• [Records to process]

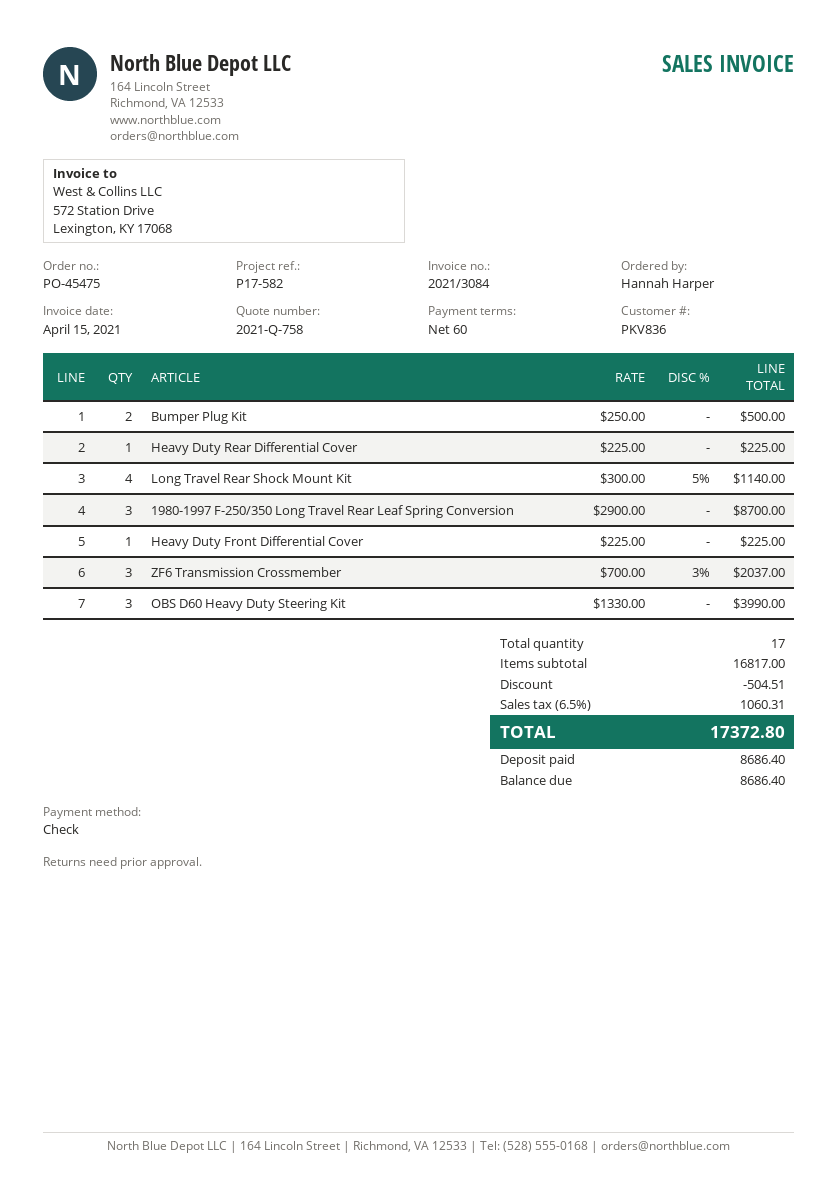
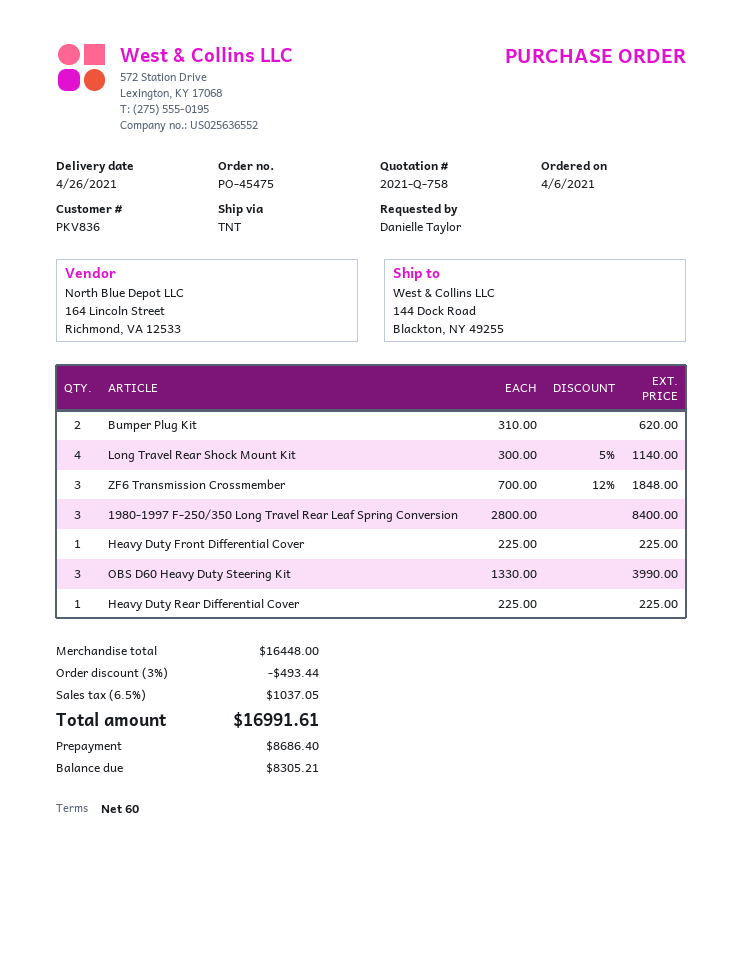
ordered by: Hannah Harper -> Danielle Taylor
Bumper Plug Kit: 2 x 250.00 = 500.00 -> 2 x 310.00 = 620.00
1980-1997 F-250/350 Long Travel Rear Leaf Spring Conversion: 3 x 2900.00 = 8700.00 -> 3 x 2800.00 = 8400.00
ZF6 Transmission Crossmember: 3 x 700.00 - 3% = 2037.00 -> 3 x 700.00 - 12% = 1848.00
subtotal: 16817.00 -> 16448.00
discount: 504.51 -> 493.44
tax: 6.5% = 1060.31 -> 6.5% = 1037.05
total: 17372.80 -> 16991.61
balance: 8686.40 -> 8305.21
==
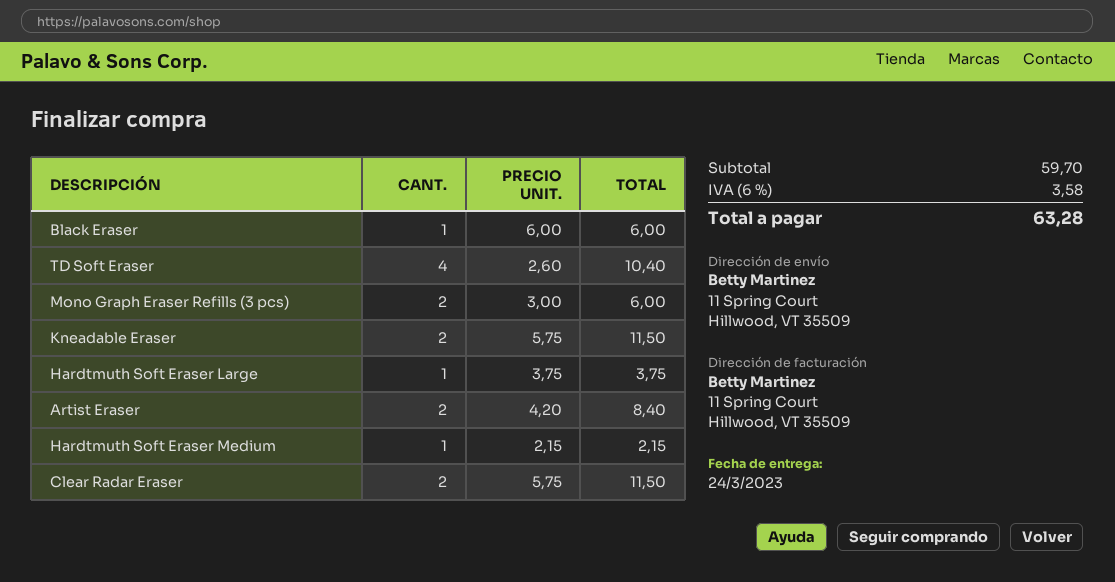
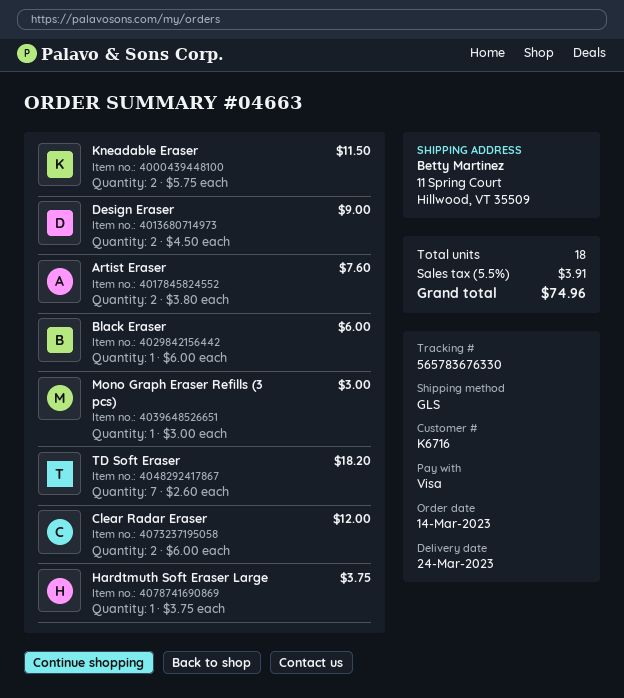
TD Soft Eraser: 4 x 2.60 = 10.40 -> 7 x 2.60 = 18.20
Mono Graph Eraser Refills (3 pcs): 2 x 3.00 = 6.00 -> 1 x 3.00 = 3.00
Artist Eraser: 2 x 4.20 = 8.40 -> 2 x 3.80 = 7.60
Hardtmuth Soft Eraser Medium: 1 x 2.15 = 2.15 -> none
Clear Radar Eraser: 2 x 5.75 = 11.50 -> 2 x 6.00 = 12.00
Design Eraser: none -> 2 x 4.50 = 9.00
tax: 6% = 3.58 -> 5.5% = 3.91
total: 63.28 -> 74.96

• [Activity] Among the records above, a stretch begins at the line containing "Artist Eraser: 2" and ends at the line containing "total: 63.28 -> 74.96". Restate that stretch word for word, and nothing else.

• [Answer space]
Artist Eraser: 2 x 4.20 = 8.40 -> 2 x 3.80 = 7.60
Hardtmuth Soft Eraser Medium: 1 x 2.15 = 2.15 -> none
Clear Radar Eraser: 2 x 5.75 = 11.50 -> 2 x 6.00 = 12.00
Design Eraser: none -> 2 x 4.50 = 9.00
tax: 6% = 3.58 -> 5.5% = 3.91
total: 63.28 -> 74.96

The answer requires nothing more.